User interface change data:
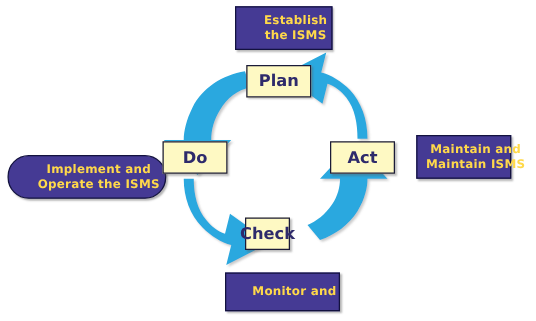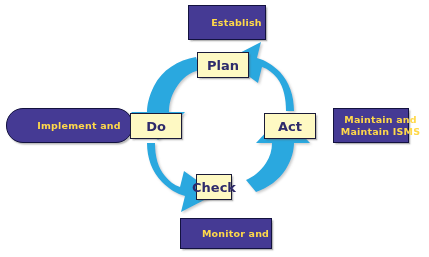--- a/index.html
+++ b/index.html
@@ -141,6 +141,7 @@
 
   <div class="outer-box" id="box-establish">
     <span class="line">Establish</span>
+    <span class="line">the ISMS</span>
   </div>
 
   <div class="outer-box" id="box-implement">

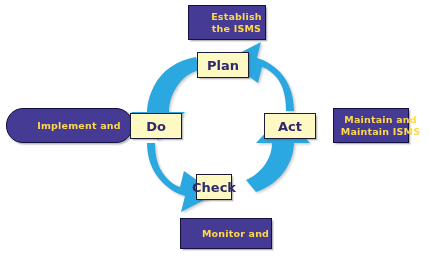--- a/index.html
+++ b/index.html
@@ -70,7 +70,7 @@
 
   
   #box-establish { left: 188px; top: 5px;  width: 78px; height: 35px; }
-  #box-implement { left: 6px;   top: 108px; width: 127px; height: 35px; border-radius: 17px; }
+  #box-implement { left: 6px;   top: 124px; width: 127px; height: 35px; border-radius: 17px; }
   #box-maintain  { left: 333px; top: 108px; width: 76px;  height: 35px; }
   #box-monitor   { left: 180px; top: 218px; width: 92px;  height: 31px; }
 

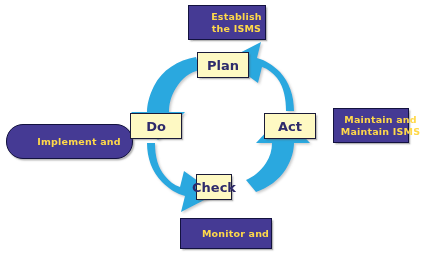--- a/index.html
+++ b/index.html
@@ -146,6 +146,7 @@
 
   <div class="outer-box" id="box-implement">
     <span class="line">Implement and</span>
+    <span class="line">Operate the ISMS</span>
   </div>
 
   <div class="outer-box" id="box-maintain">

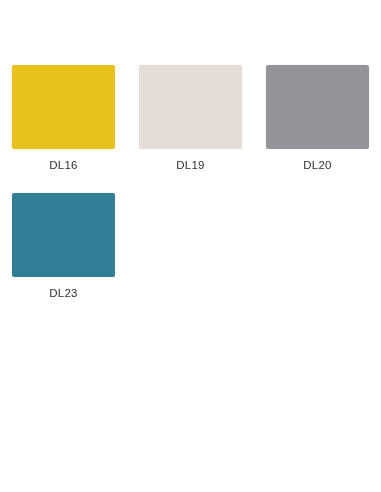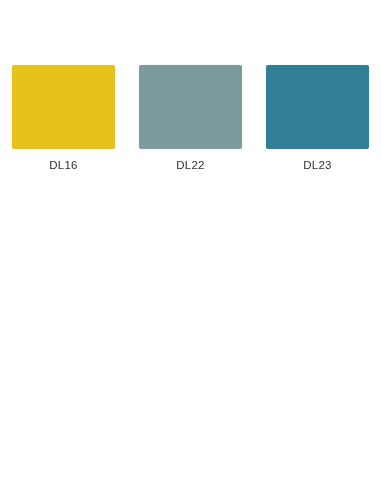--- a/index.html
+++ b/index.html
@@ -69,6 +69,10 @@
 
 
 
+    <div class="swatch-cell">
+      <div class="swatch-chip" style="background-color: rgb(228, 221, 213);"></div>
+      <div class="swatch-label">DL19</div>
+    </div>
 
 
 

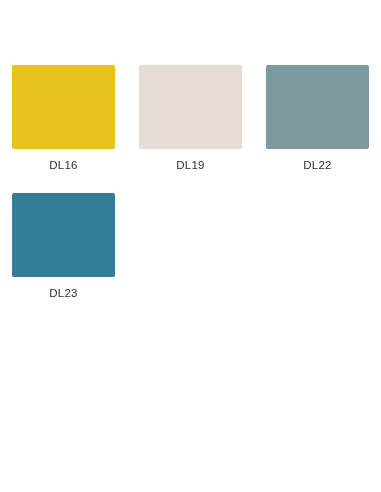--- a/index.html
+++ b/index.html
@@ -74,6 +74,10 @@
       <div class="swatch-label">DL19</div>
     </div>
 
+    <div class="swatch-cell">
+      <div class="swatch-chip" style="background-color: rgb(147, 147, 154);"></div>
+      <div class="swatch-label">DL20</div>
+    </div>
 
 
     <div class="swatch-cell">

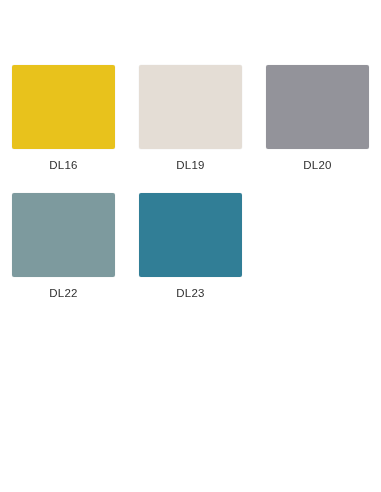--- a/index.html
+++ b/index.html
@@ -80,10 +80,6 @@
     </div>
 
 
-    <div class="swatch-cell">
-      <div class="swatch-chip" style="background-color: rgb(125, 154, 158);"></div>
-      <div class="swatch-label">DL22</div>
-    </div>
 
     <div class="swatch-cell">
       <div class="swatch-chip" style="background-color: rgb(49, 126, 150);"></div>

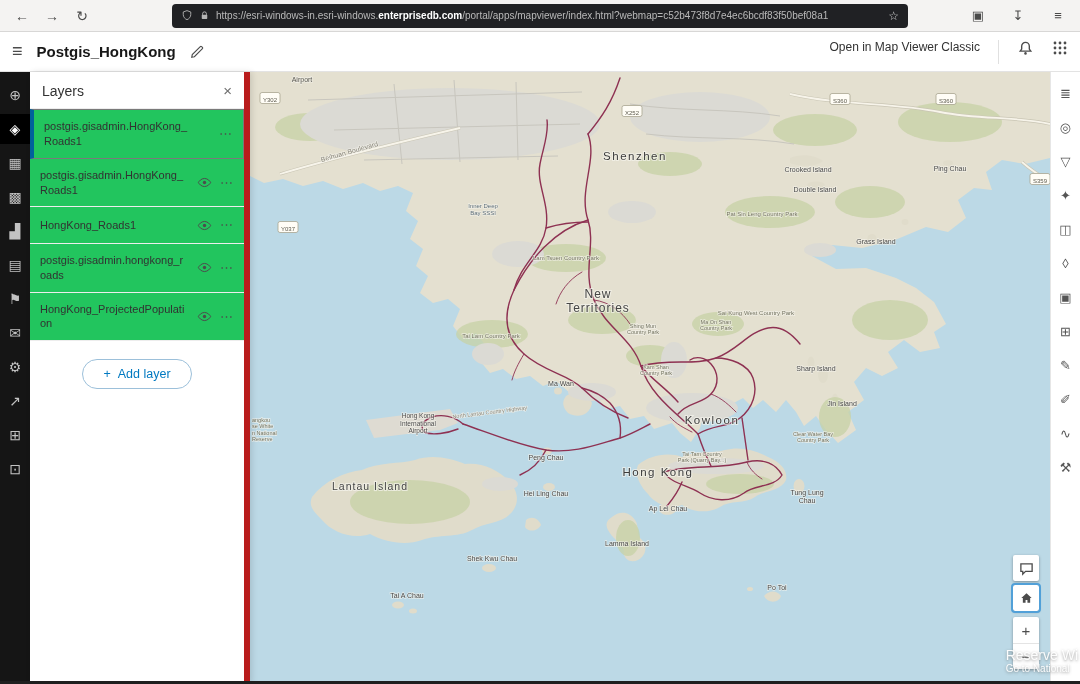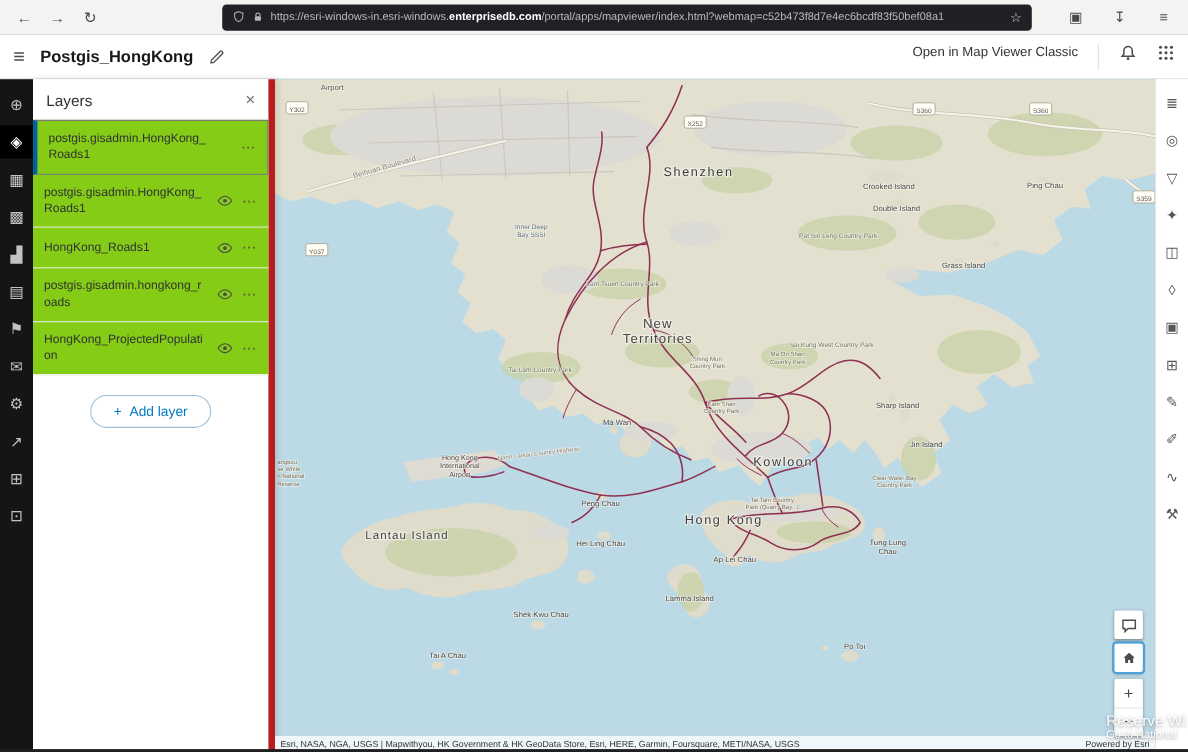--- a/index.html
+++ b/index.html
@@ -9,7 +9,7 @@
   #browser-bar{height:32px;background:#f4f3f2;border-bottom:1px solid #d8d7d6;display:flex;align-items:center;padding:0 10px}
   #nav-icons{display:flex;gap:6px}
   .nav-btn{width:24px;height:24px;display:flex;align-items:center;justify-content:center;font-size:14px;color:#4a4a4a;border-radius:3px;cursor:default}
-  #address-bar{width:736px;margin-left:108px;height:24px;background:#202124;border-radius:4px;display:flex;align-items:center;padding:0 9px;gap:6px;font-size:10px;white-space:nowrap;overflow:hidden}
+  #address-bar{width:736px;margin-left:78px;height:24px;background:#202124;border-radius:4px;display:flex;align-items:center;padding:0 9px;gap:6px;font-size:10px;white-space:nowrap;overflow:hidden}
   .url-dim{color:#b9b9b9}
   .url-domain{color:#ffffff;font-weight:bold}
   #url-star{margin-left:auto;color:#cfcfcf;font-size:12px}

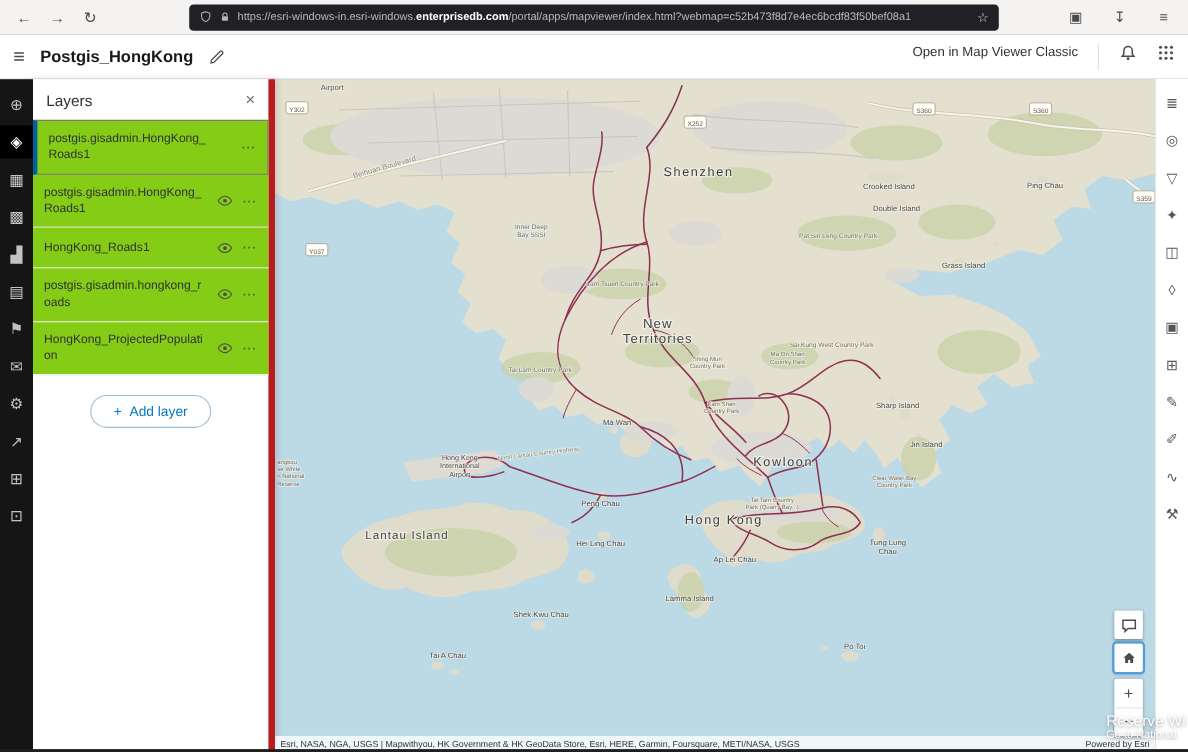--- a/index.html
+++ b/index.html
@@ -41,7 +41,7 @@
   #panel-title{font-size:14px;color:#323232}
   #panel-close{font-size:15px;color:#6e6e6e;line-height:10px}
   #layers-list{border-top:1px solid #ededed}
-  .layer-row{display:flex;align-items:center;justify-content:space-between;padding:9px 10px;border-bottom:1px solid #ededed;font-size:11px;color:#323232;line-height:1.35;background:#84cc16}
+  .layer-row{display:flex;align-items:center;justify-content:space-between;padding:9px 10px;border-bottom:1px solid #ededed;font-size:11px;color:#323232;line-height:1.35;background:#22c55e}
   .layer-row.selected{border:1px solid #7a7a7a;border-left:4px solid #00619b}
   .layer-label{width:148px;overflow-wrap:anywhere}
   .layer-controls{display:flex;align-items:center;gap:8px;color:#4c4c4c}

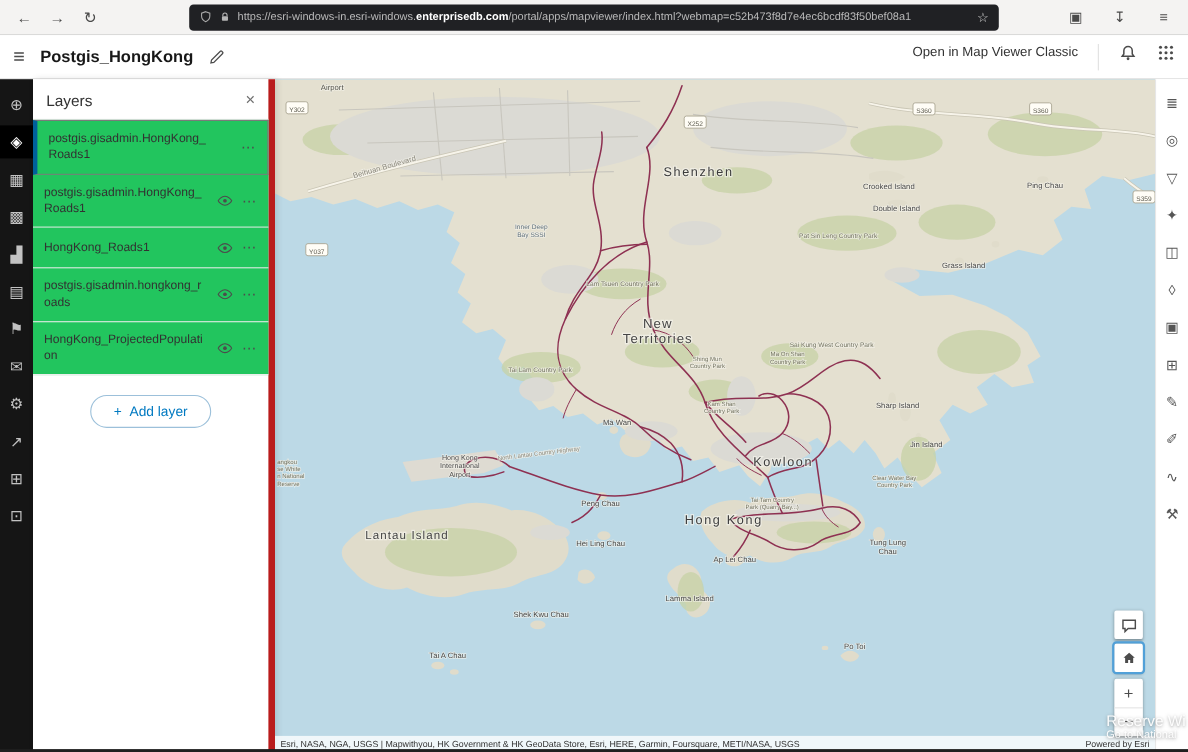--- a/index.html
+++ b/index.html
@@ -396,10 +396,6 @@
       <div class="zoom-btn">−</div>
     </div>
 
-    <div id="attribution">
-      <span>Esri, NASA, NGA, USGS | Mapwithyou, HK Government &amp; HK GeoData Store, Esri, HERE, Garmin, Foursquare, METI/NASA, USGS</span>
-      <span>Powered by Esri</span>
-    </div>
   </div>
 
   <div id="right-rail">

◆ **Task item**: Every line above goes into the copy unchanged; the pictures do not.

◆ **Task answer**:
--- a/index.html
+++ b/index.html
@@ -141,6 +141,7 @@
 
   <div class="outer-box" id="box-establish">
     <span class="line">Establish</span>
+    <span class="line">the ISMS</span>
   </div>
 
   <div class="outer-box" id="box-implement">

--- a/index.html
+++ b/index.html
@@ -70,7 +70,7 @@
 
   
   #box-establish { left: 188px; top: 5px;  width: 78px; height: 35px; }
-  #box-implement { left: 6px;   top: 108px; width: 127px; height: 35px; border-radius: 17px; }
+  #box-implement { left: 6px;   top: 124px; width: 127px; height: 35px; border-radius: 17px; }
   #box-maintain  { left: 333px; top: 108px; width: 76px;  height: 35px; }
   #box-monitor   { left: 180px; top: 218px; width: 92px;  height: 31px; }
 

--- a/index.html
+++ b/index.html
@@ -146,6 +146,7 @@
 
   <div class="outer-box" id="box-implement">
     <span class="line">Implement and</span>
+    <span class="line">Operate the ISMS</span>
   </div>
 
   <div class="outer-box" id="box-maintain">

--- a/index.html
+++ b/index.html
@@ -69,6 +69,10 @@
 
 
 
+    <div class="swatch-cell">
+      <div class="swatch-chip" style="background-color: rgb(228, 221, 213);"></div>
+      <div class="swatch-label">DL19</div>
+    </div>
 
 
 

--- a/index.html
+++ b/index.html
@@ -74,6 +74,10 @@
       <div class="swatch-label">DL19</div>
     </div>
 
+    <div class="swatch-cell">
+      <div class="swatch-chip" style="background-color: rgb(147, 147, 154);"></div>
+      <div class="swatch-label">DL20</div>
+    </div>
 
 
     <div class="swatch-cell">

--- a/index.html
+++ b/index.html
@@ -80,10 +80,6 @@
     </div>
 
 
-    <div class="swatch-cell">
-      <div class="swatch-chip" style="background-color: rgb(125, 154, 158);"></div>
-      <div class="swatch-label">DL22</div>
-    </div>
 
     <div class="swatch-cell">
       <div class="swatch-chip" style="background-color: rgb(49, 126, 150);"></div>

--- a/index.html
+++ b/index.html
@@ -9,7 +9,7 @@
   #browser-bar{height:32px;background:#f4f3f2;border-bottom:1px solid #d8d7d6;display:flex;align-items:center;padding:0 10px}
   #nav-icons{display:flex;gap:6px}
   .nav-btn{width:24px;height:24px;display:flex;align-items:center;justify-content:center;font-size:14px;color:#4a4a4a;border-radius:3px;cursor:default}
-  #address-bar{width:736px;margin-left:108px;height:24px;background:#202124;border-radius:4px;display:flex;align-items:center;padding:0 9px;gap:6px;font-size:10px;white-space:nowrap;overflow:hidden}
+  #address-bar{width:736px;margin-left:78px;height:24px;background:#202124;border-radius:4px;display:flex;align-items:center;padding:0 9px;gap:6px;font-size:10px;white-space:nowrap;overflow:hidden}
   .url-dim{color:#b9b9b9}
   .url-domain{color:#ffffff;font-weight:bold}
   #url-star{margin-left:auto;color:#cfcfcf;font-size:12px}

--- a/index.html
+++ b/index.html
@@ -41,7 +41,7 @@
   #panel-title{font-size:14px;color:#323232}
   #panel-close{font-size:15px;color:#6e6e6e;line-height:10px}
   #layers-list{border-top:1px solid #ededed}
-  .layer-row{display:flex;align-items:center;justify-content:space-between;padding:9px 10px;border-bottom:1px solid #ededed;font-size:11px;color:#323232;line-height:1.35;background:#84cc16}
+  .layer-row{display:flex;align-items:center;justify-content:space-between;padding:9px 10px;border-bottom:1px solid #ededed;font-size:11px;color:#323232;line-height:1.35;background:#22c55e}
   .layer-row.selected{border:1px solid #7a7a7a;border-left:4px solid #00619b}
   .layer-label{width:148px;overflow-wrap:anywhere}
   .layer-controls{display:flex;align-items:center;gap:8px;color:#4c4c4c}

--- a/index.html
+++ b/index.html
@@ -396,10 +396,6 @@
       <div class="zoom-btn">−</div>
     </div>
 
-    <div id="attribution">
-      <span>Esri, NASA, NGA, USGS | Mapwithyou, HK Government &amp; HK GeoData Store, Esri, HERE, Garmin, Foursquare, METI/NASA, USGS</span>
-      <span>Powered by Esri</span>
-    </div>
   </div>
 
   <div id="right-rail">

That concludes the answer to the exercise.